* [What the exercise asks] The lines in the listing below are to be given again exactly, starting at the line holding "text: Equiries ->" and ending at the line holding "14px -> 11px;". Do not include pictures.
══ Extracted entries ══
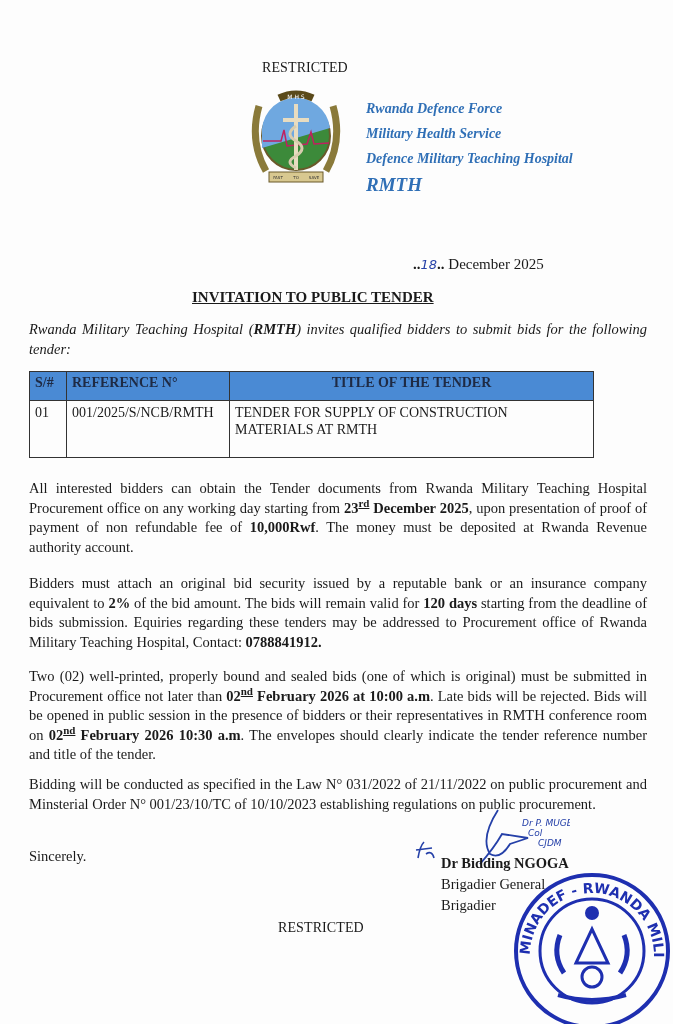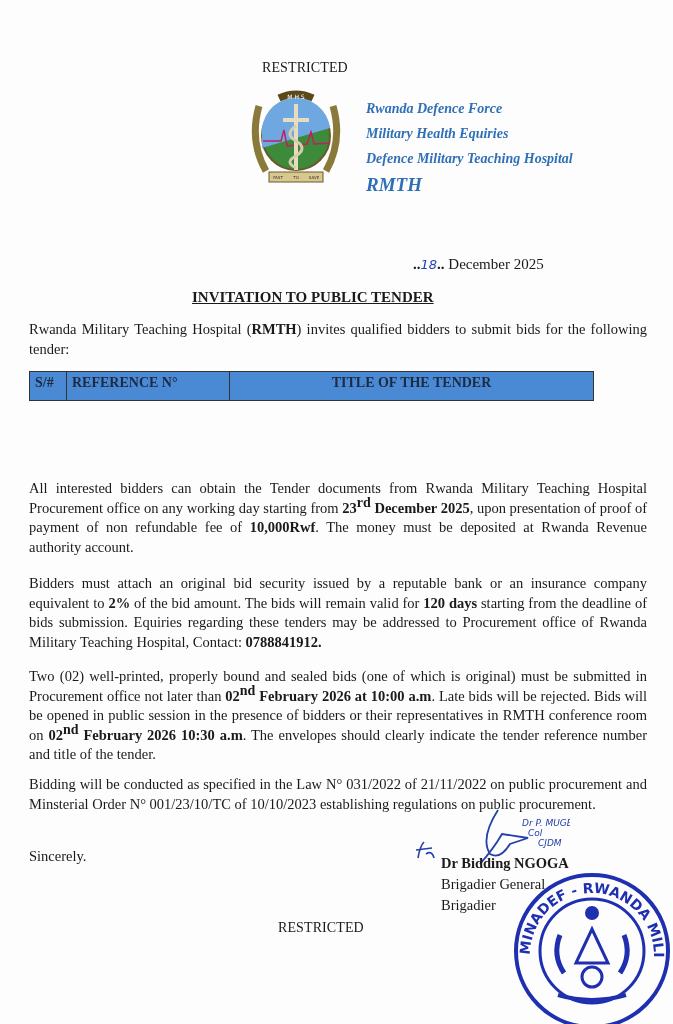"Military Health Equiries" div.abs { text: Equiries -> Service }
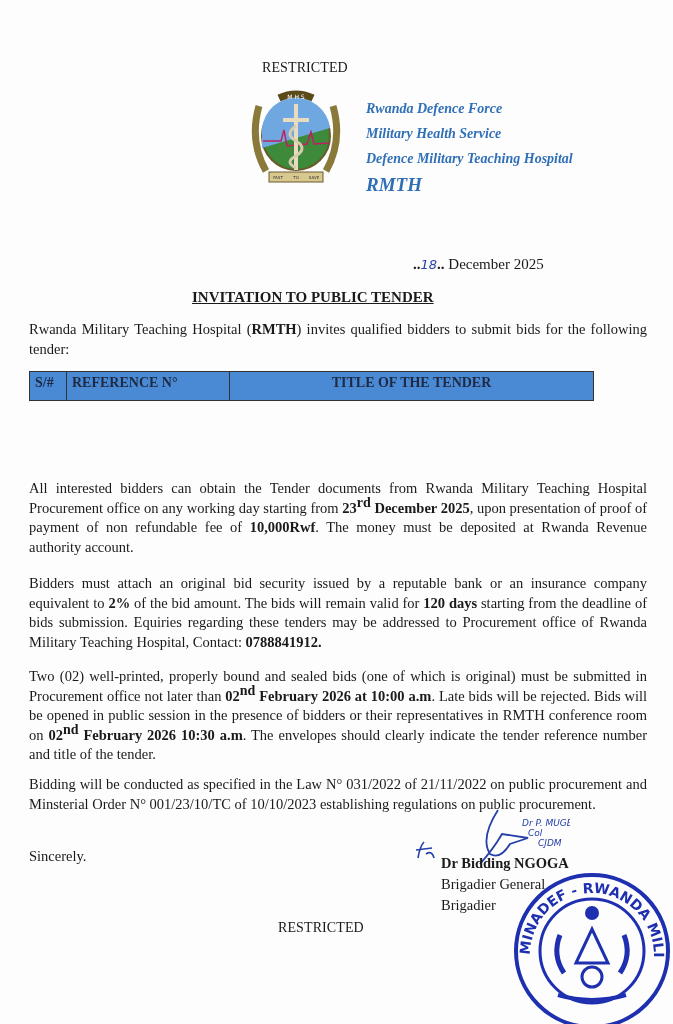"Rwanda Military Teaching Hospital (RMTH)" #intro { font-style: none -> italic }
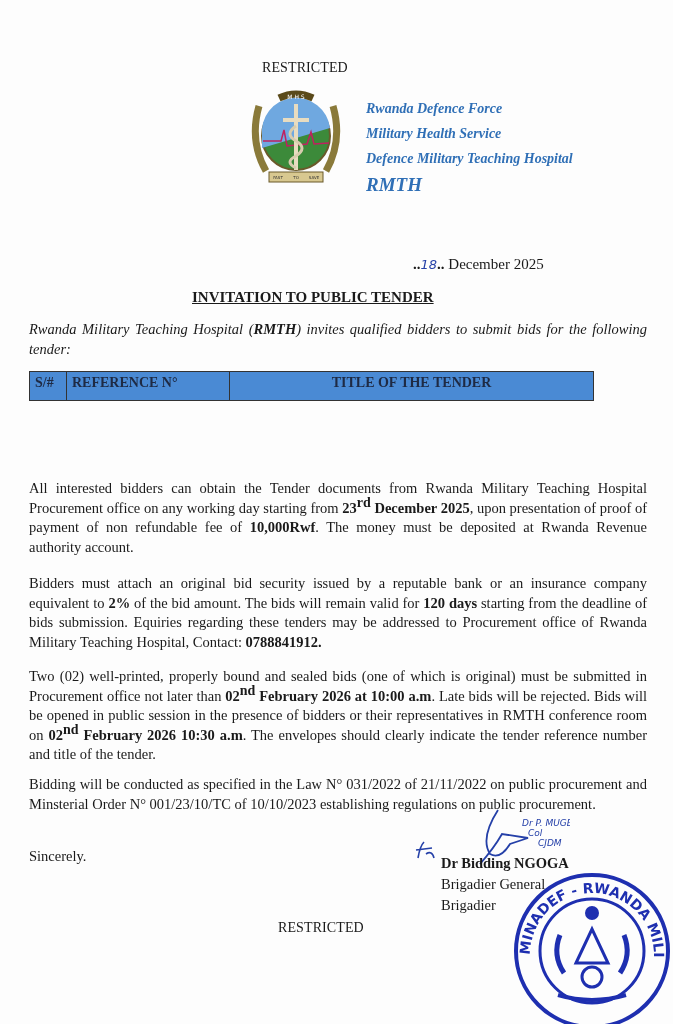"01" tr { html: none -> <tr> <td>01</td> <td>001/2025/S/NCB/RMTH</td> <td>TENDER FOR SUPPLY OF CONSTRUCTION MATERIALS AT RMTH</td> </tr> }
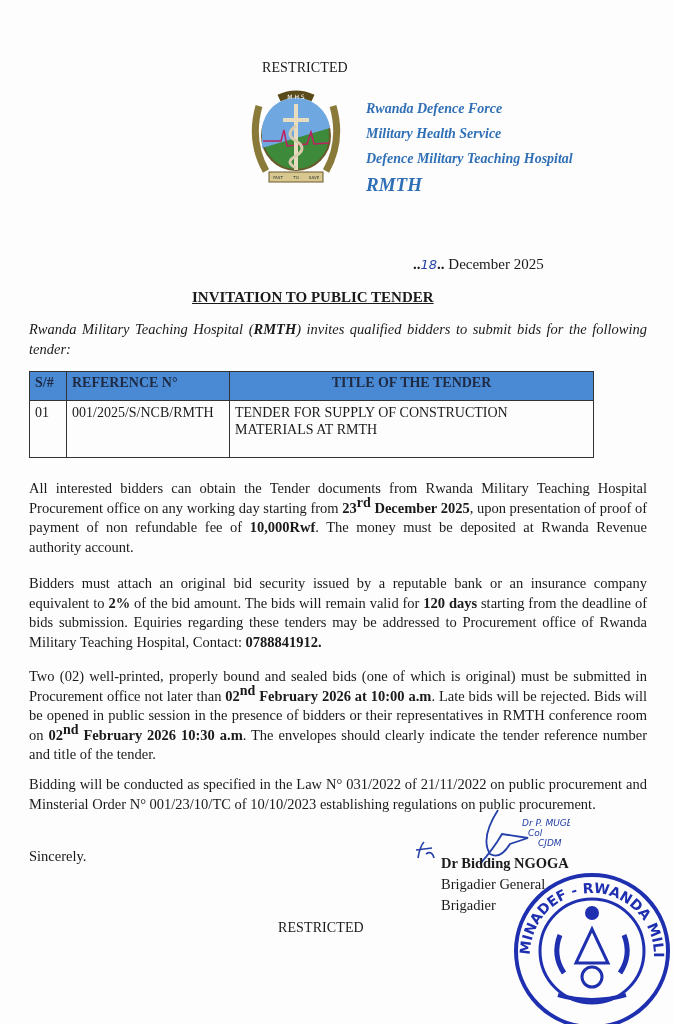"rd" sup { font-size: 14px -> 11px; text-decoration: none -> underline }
═══
══ Extracted entries ══
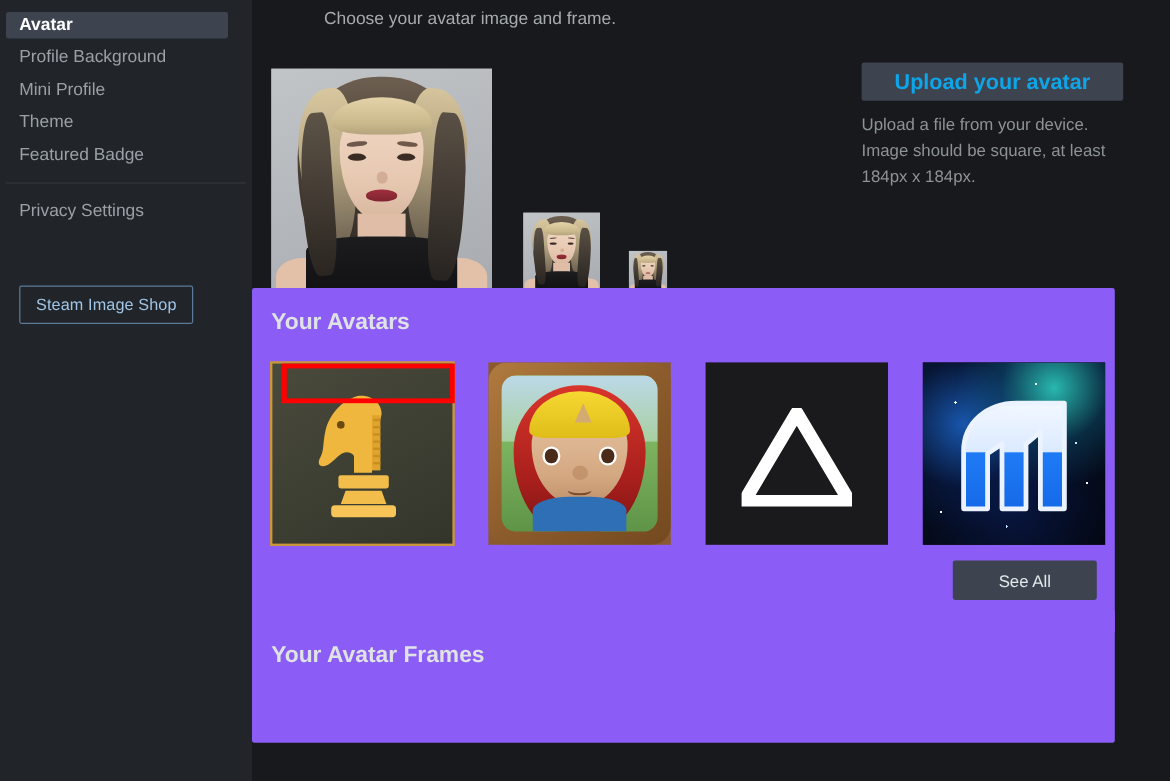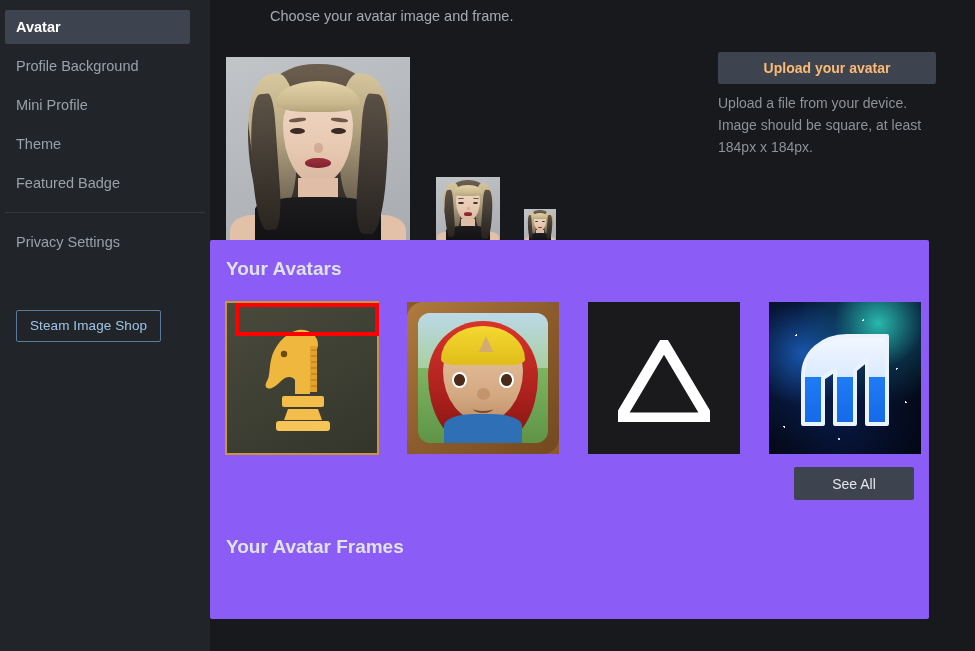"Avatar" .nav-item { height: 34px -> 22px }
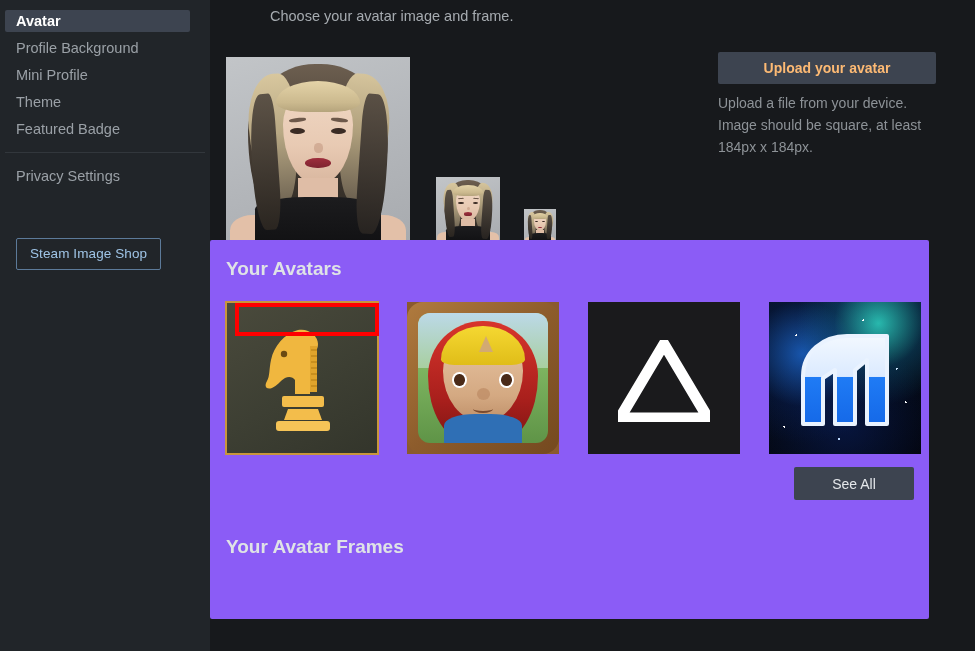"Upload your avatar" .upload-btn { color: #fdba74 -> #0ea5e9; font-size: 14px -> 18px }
═══
══ Extracted entries ══
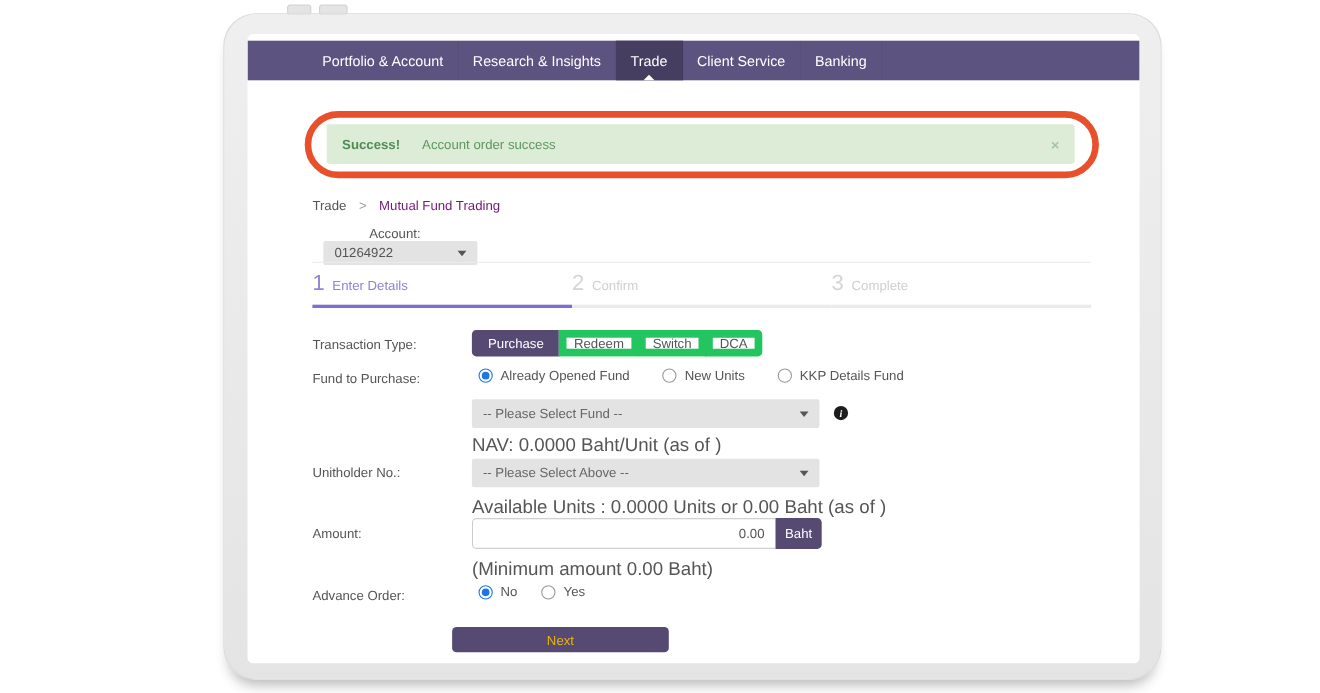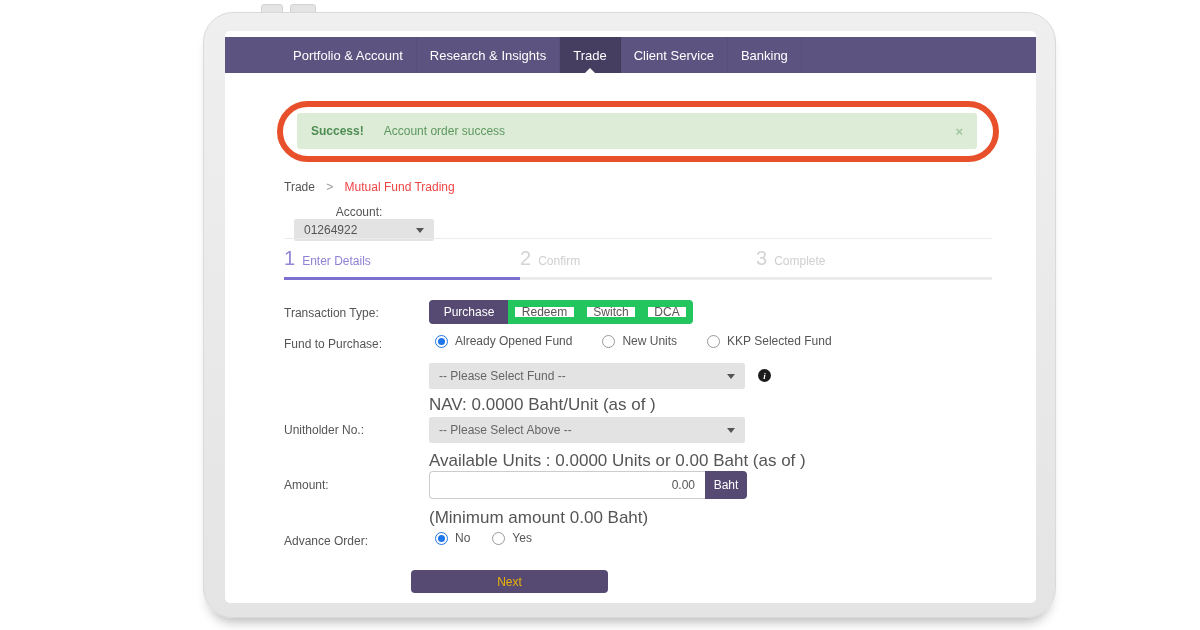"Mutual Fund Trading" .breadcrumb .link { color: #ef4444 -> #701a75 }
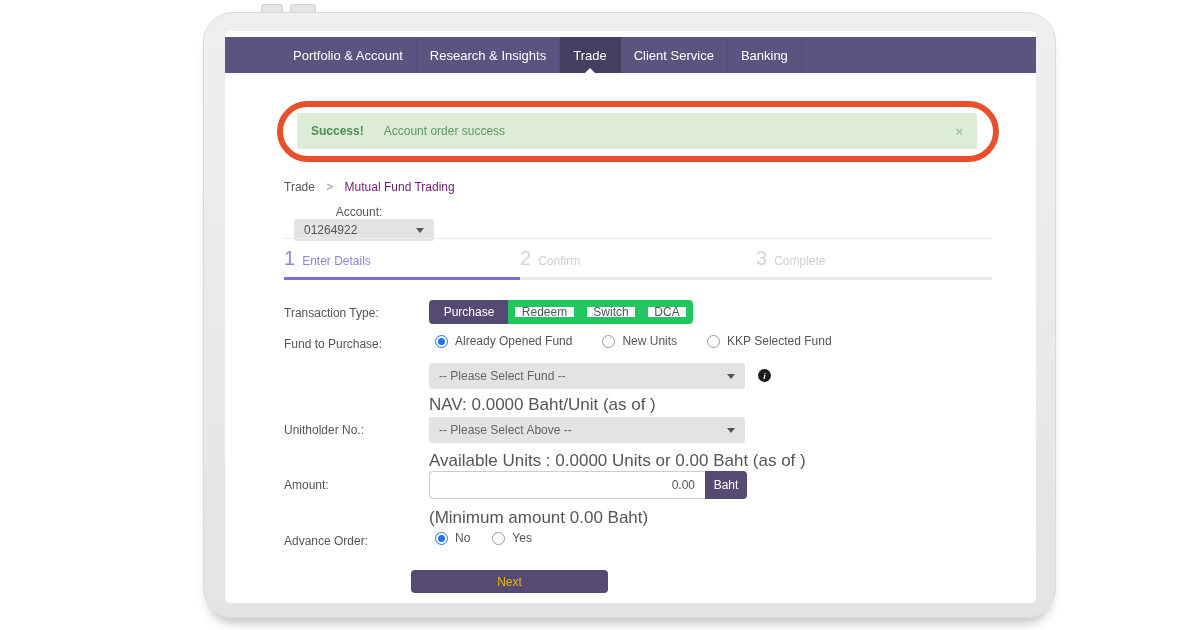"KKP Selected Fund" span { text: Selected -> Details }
═══
* [Solution to this task]
"Military Health Equiries" div.abs { text: Equiries -> Service }
"Rwanda Military Teaching Hospital (RMTH)" #intro { font-style: none -> italic }
"01" tr { html: none -> <tr> <td>01</td> <td>001/2025/S/NCB/RMTH</td> <td>TENDER FOR SUPPLY OF CONSTRUCTION MATERIALS AT RMTH</td> </tr> }
"rd" sup { font-size: 14px -> 11px; text-decoration: none -> underline }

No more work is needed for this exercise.